▸ Your objective
From the line containing "<div> <button> <span>" through the last line of the records below, output every line exactly, both ends included, except the pictures.

Dataset entries:
☆ ☆ ☆ ☆ ☆

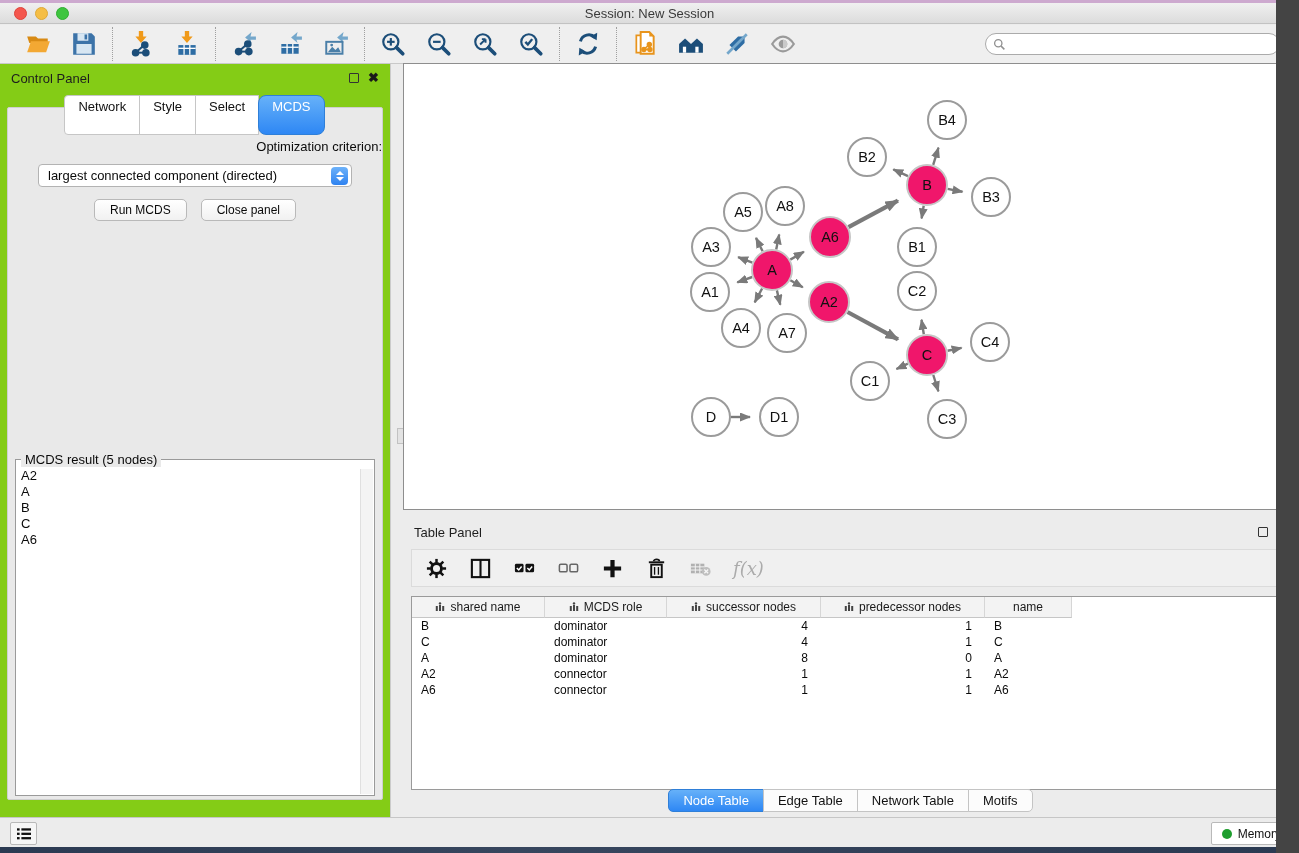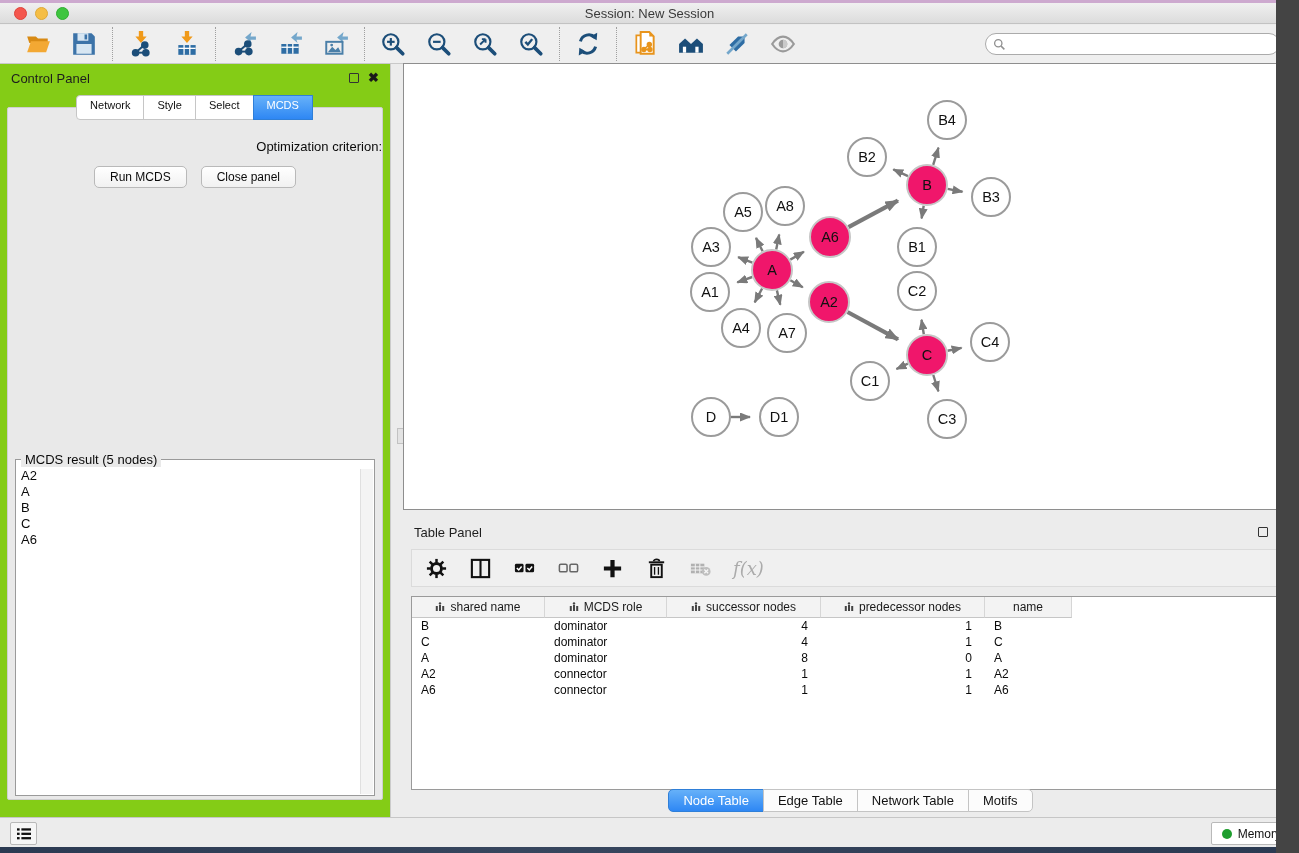"Network" .cp-tab { font-size: 11px -> 13px; padding: 3px 13px 8px -> 3px 13px 20px }
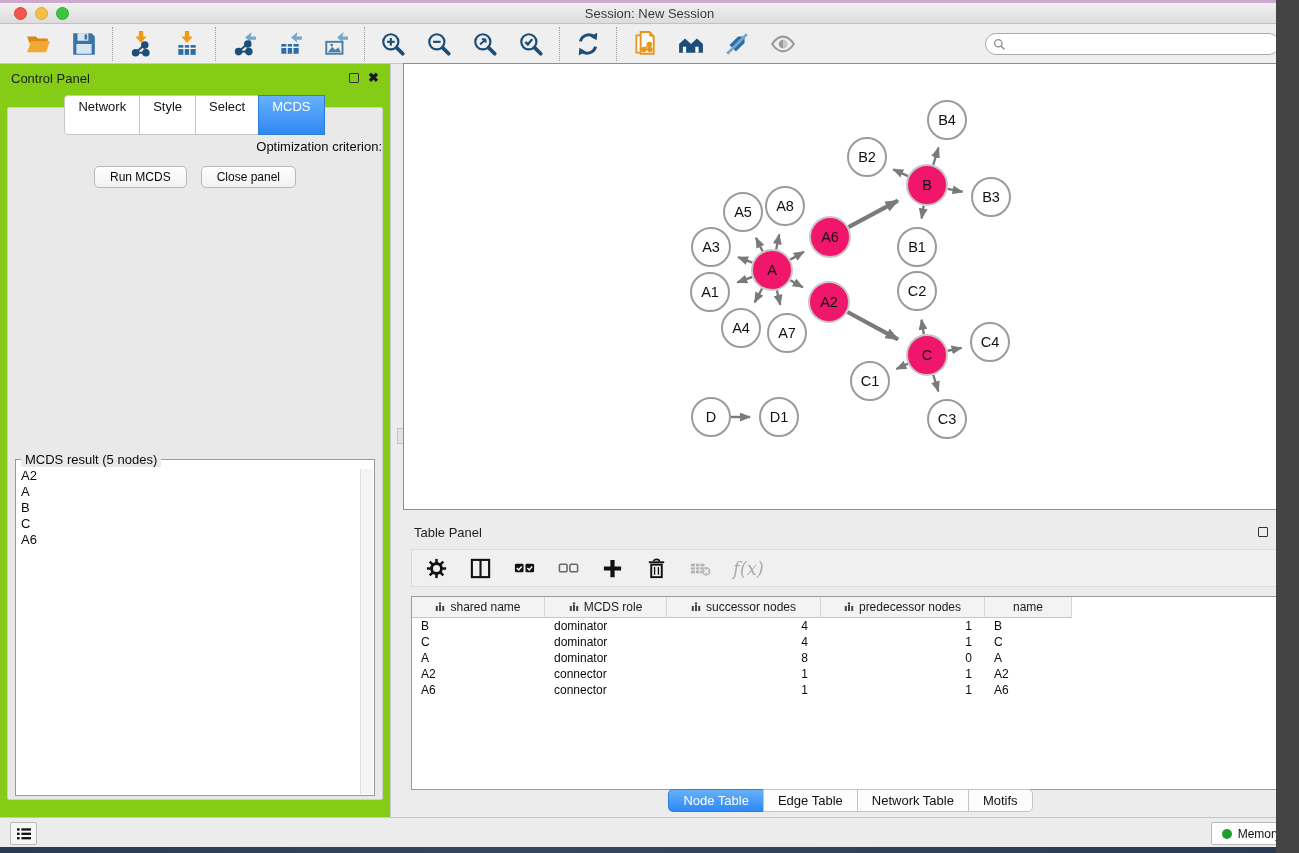"MCDS" .cp-tab.active { border-radius: 0 -> 8px }
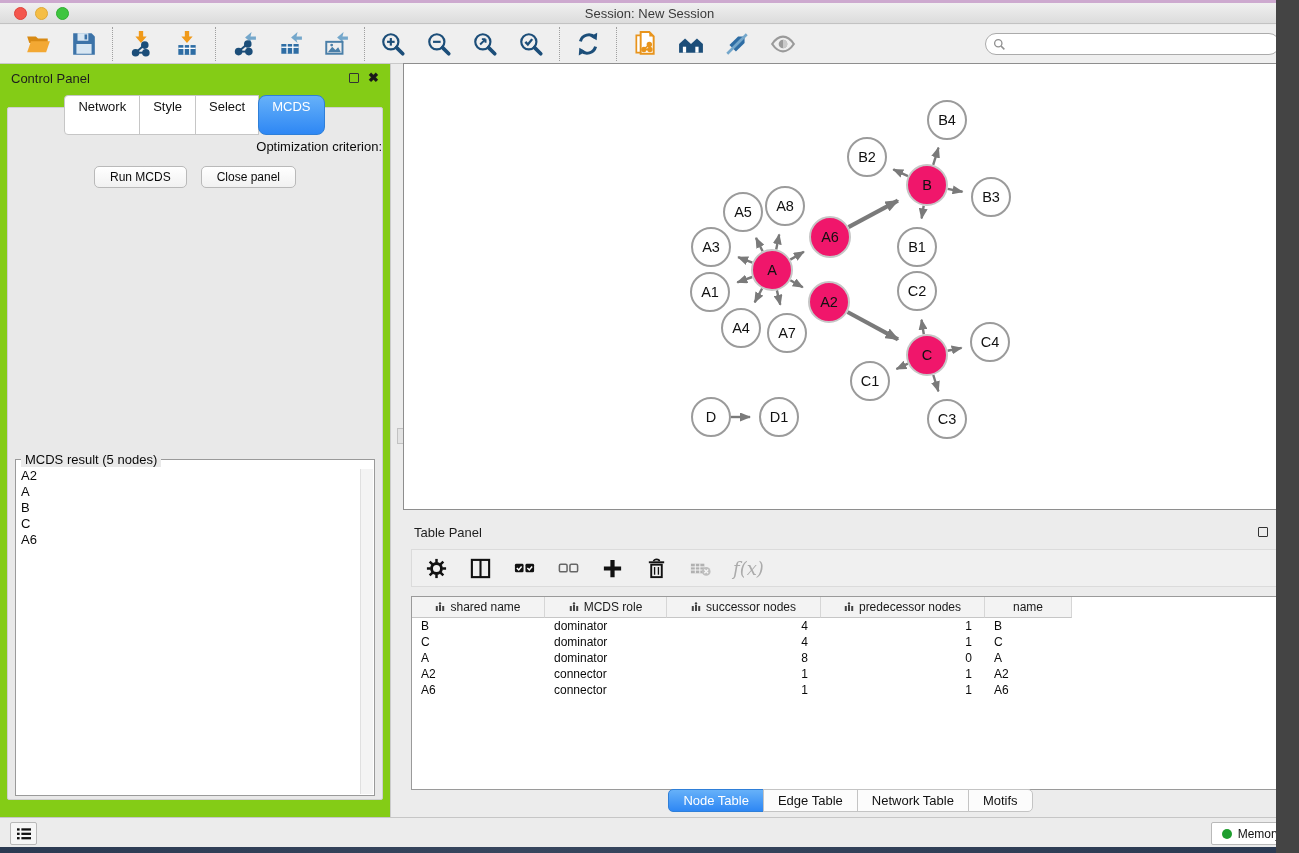"largest connected component (directed)" div.criterion-select { html: none -> <div> <span>largest connected component (directed)</span> <span> <span></span> <span></span> </span> </div> }
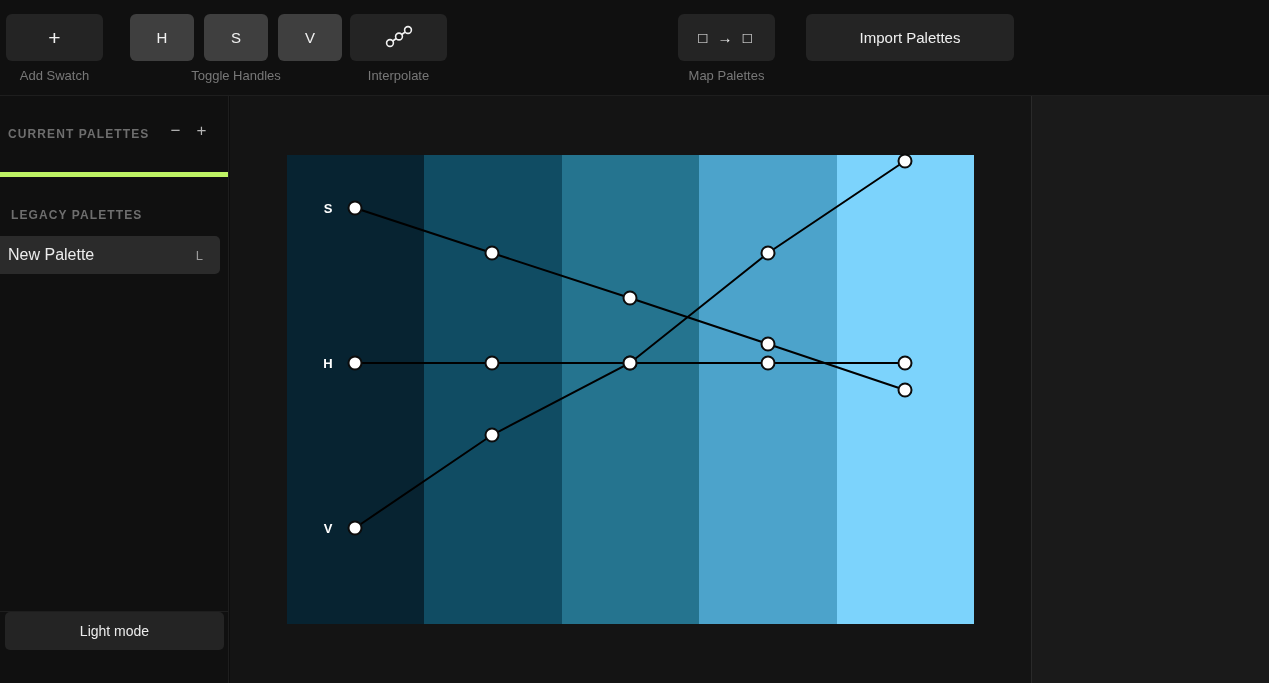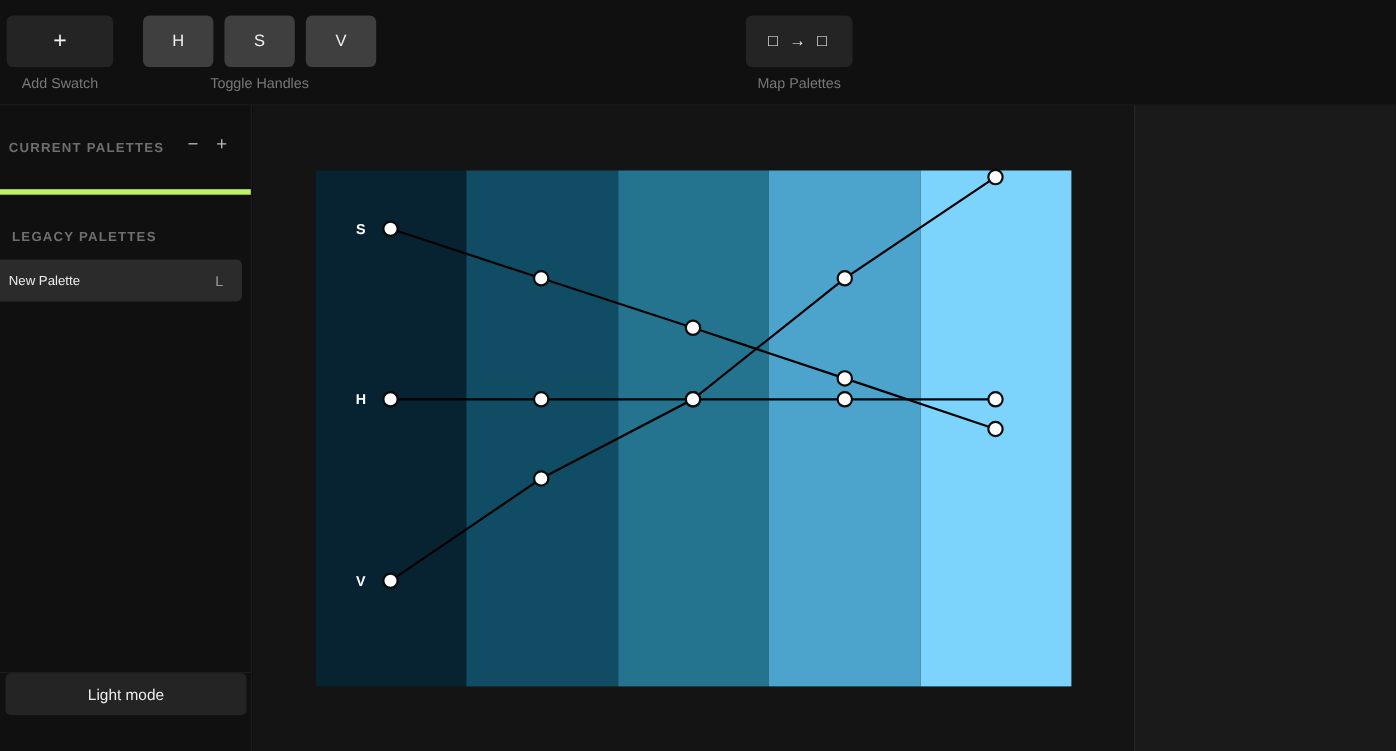"Import Palettes" div.tool-group { html: none -> <div> <div> <button>Import Palettes</button> </div> </div> }
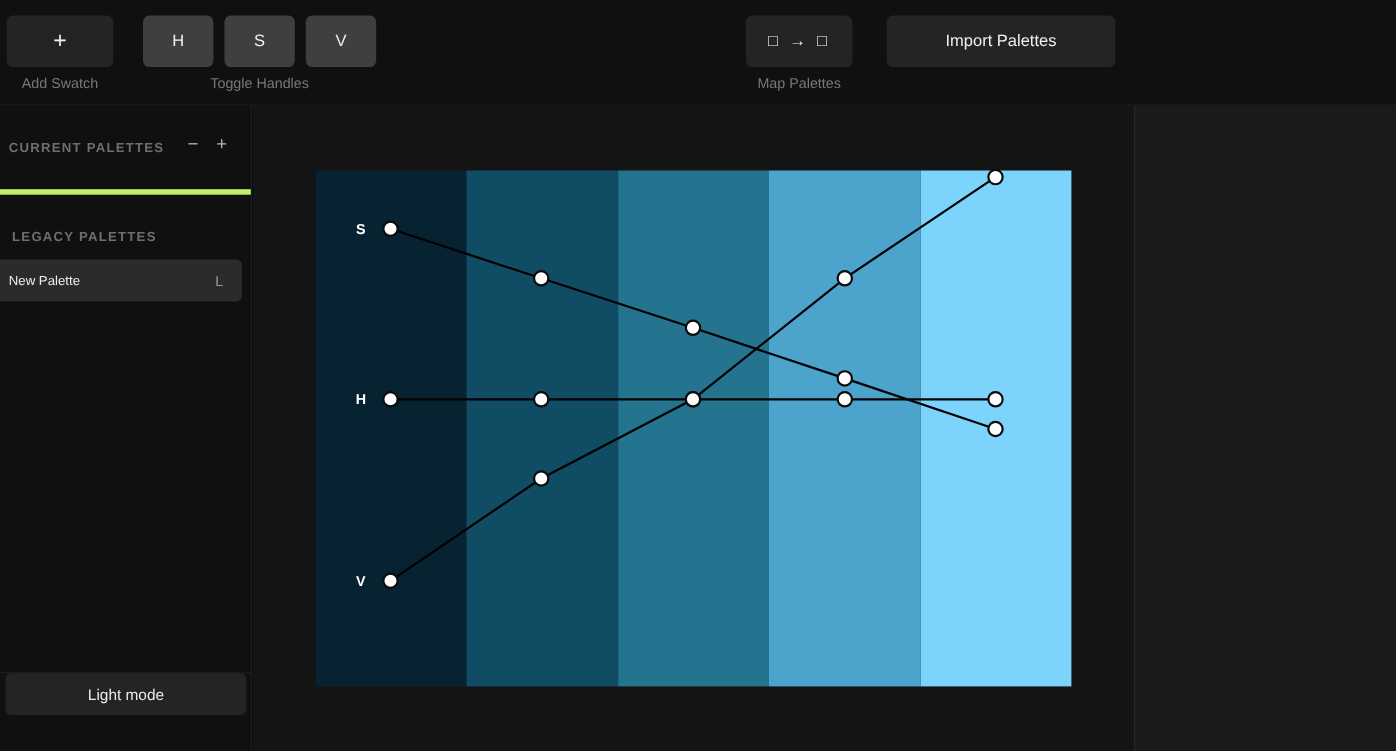"Interpolate" div.tool-group { html: none -> <div> <div> <button> <span> <svg> <line></line> <circle></circle> <circle></circle> <circle></circle> </svg> </span> </button> </div> <div>Interpolate</div> </div> }
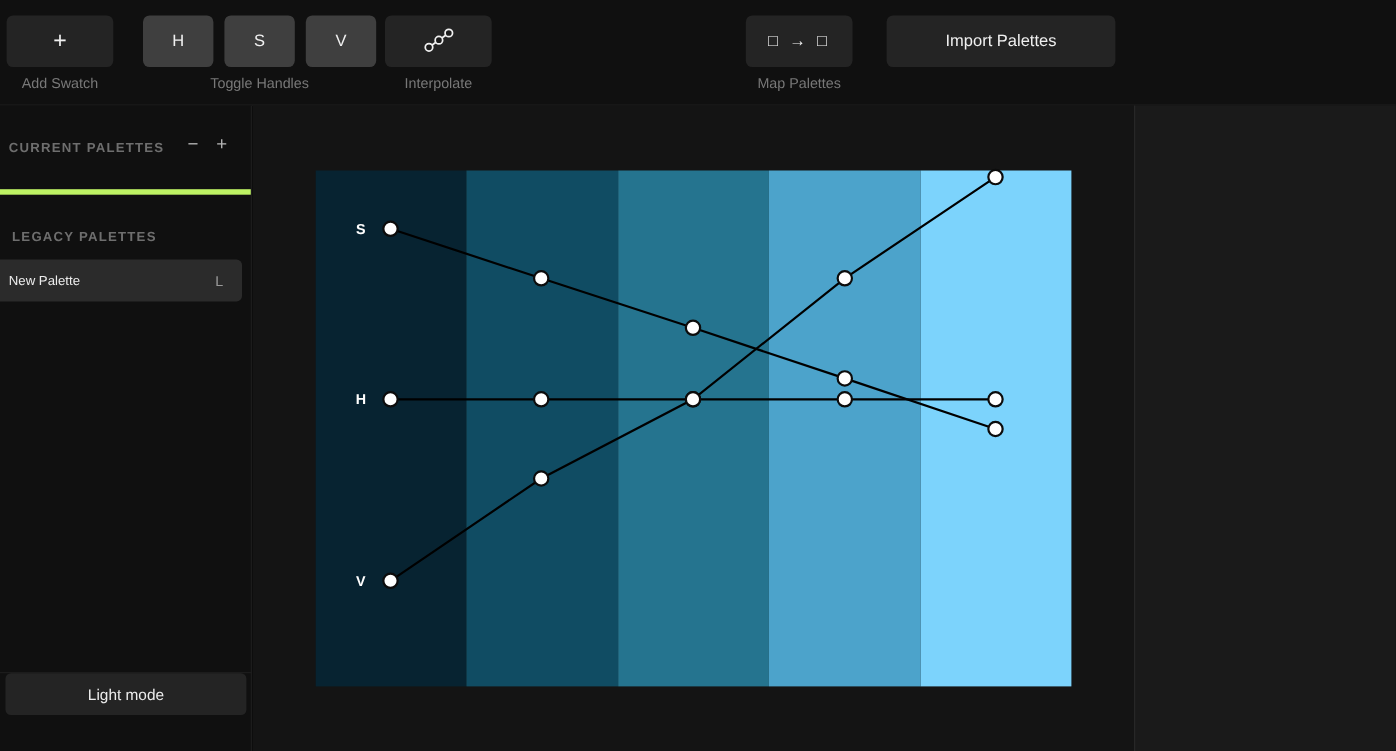"New Palette" .palette-name { font-size: 12px -> 16px }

☆ ☆ ☆ ☆ ☆

▸ Response below
"Interpolate" div.tool-group { html: none -> <div> <div> <button> <span> <svg> <line></line> <circle></circle> <circle></circle> <circle></circle> </svg> </span> </button> </div> <div>Interpolate</div> </div> }
"New Palette" .palette-name { font-size: 12px -> 16px }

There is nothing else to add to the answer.